У костра, в заснеженном ельнике, сидел человек; он был жилист, узколиц, темноволос. Из-под шапки, пересекая бровь, спадала путаная прядь, глаза запухли от едкого дыма.
    Он сидел, ссутулясь, подтянув колени к подбородку - думал. Клубилась мгла вокруг; от пламени, от пляшущего света она казалась непроницаемой. Шатались в зарослях тени, подрагивала хвоя, пронизанная ветром, и при каждом шорохе темноволосый оборачивался, пытливо вглядывался в тайгу. "Глухомань,  - думал он - буреломы, темные места.
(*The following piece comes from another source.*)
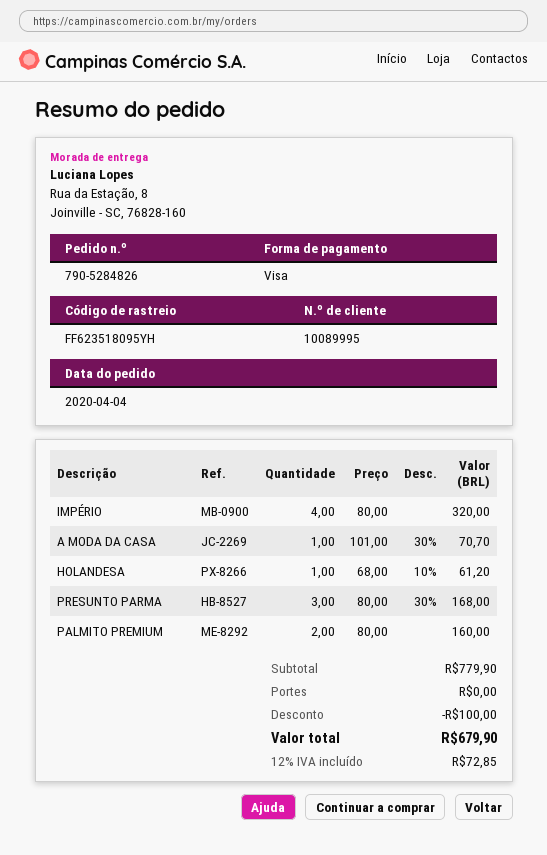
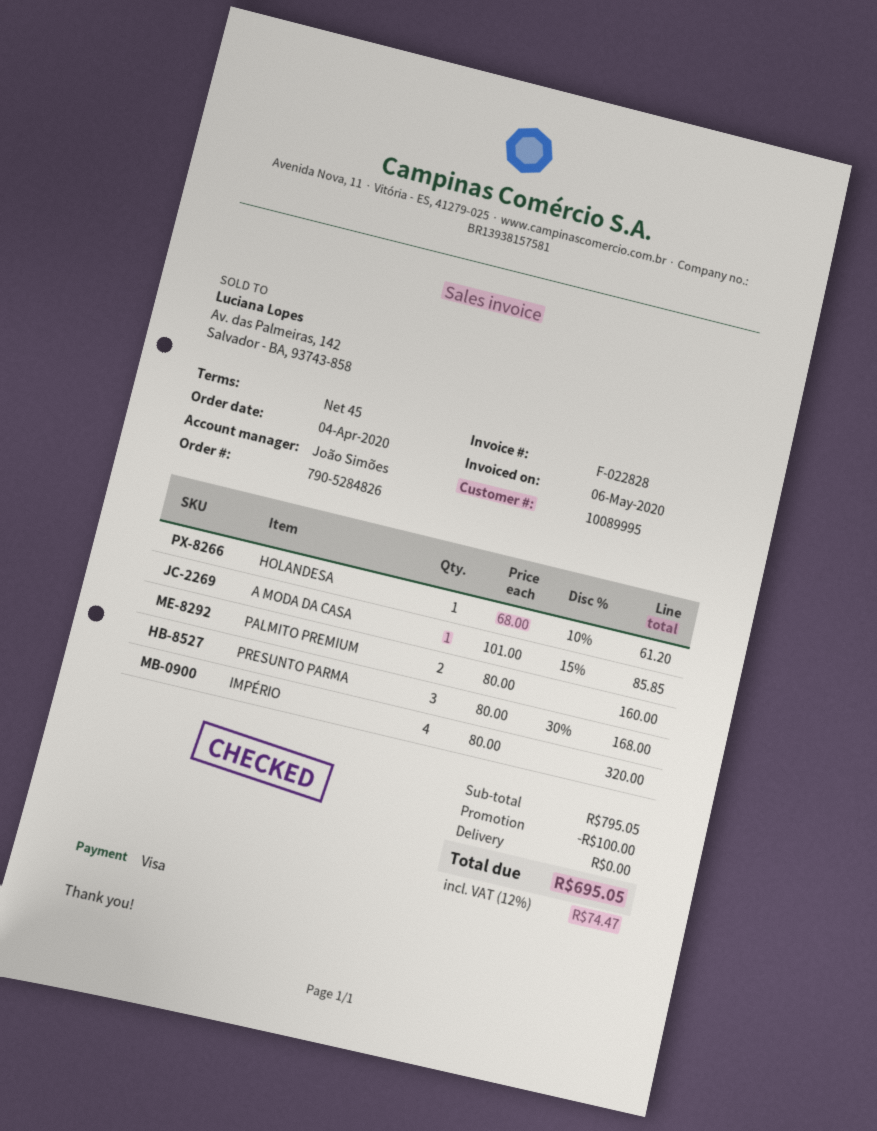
A MODA DA CASA: 1 x 101.00 - 30% = 70.70 -> 1 x 101.00 - 15% = 85.85
subtotal: 779.90 -> 795.05
tax: 12% = 72.85 -> 12% = 74.47
total: 679.90 -> 695.05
Черт его знает, кто тут может бродить - зверье, или люди"…
    "Люди!  - эта мысль не утешила его, нет.  - Люди, они тоже разные. Узнает кто-нибудь, догадается - и все. Кончики. Тогда не выберешься".
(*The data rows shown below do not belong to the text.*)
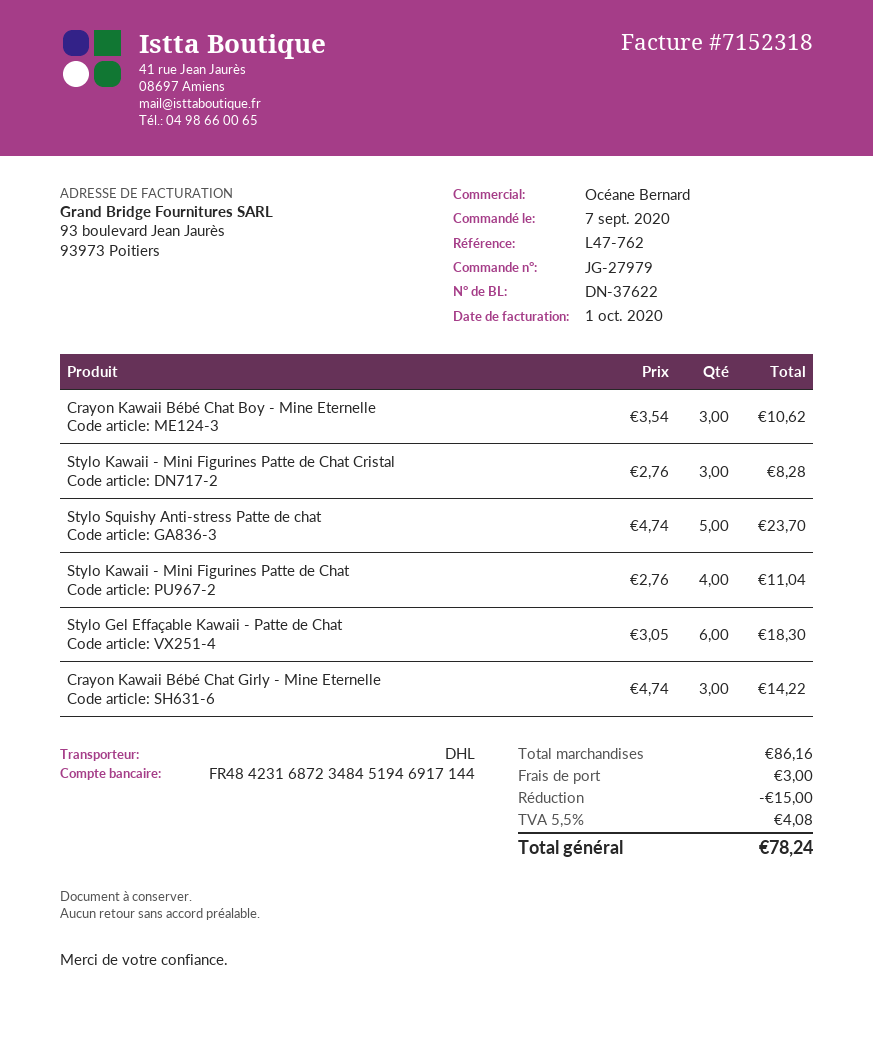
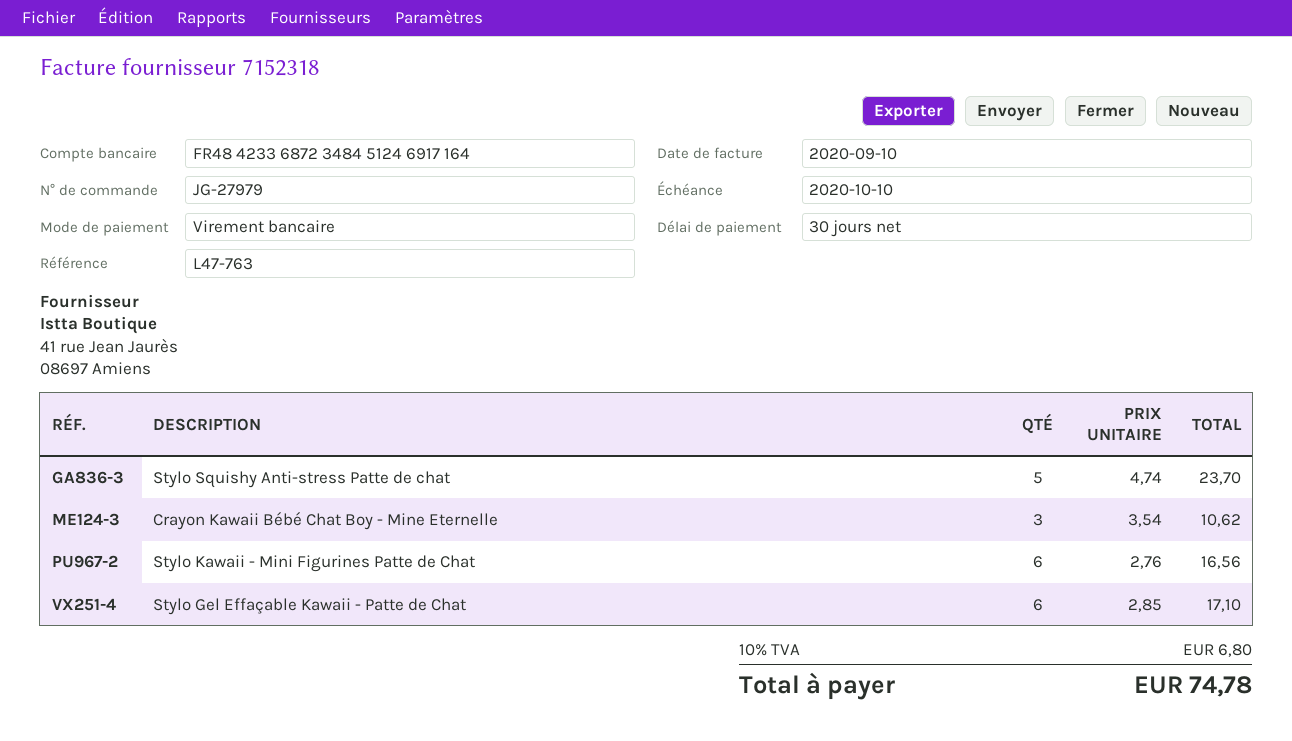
invoice date: 2020-10-01 -> 2020-09-10
reference: L47-762 -> L47-763
bank account: FR4842316872348451946917144 -> FR4842336872348451246917164
Stylo Kawaii - Mini Figurines Patte de Chat Cristal: 3 x 2.76 = 8.28 -> none
Stylo Kawaii - Mini Figurines Patte de Chat: 4 x 2.76 = 11.04 -> 6 x 2.76 = 16.56
Stylo Gel Effaçable Kawaii - Patte de Chat: 6 x 3.05 = 18.30 -> 6 x 2.85 = 17.10
Crayon Kawaii Bébé Chat Girly - Mine Eternelle: 3 x 4.74 = 14.22 -> none
discount: 15.00 -> none
shipping: 3.00 -> none
tax: 5.5% = 4.08 -> 10% = 6.80
total: 78.24 -> 74.78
    Он помрачнел, отворил «меховую тужурку и осторожно потрогал внутренний туго набитый карман; он сделал это невольно - рука сама потянулась к пакету.
    Плотный, перевитый шпагатом пакет оттягивал карман и упруго похрустывал в пальцах.
 
    - Нет,  - вздохнул, запахиваясь, темноволосый,  - уж лучше без людей, без приключений!
    Он осмотрелся, позевывая. Швырнул хворостину в огонь; шипя и щелкая, взлетели искры - высветили кроны и засеяли снег, и темнота отпрянула на мгновение, а потом загустела, надвинулась, хлынула в глаза.
    И в этот момент невдалеке возникли медленные шаги.
    Темноволосый поспешно нашарил ружье, положил его на колени и так - напрягшись и оцепенев - сидел какое-то время.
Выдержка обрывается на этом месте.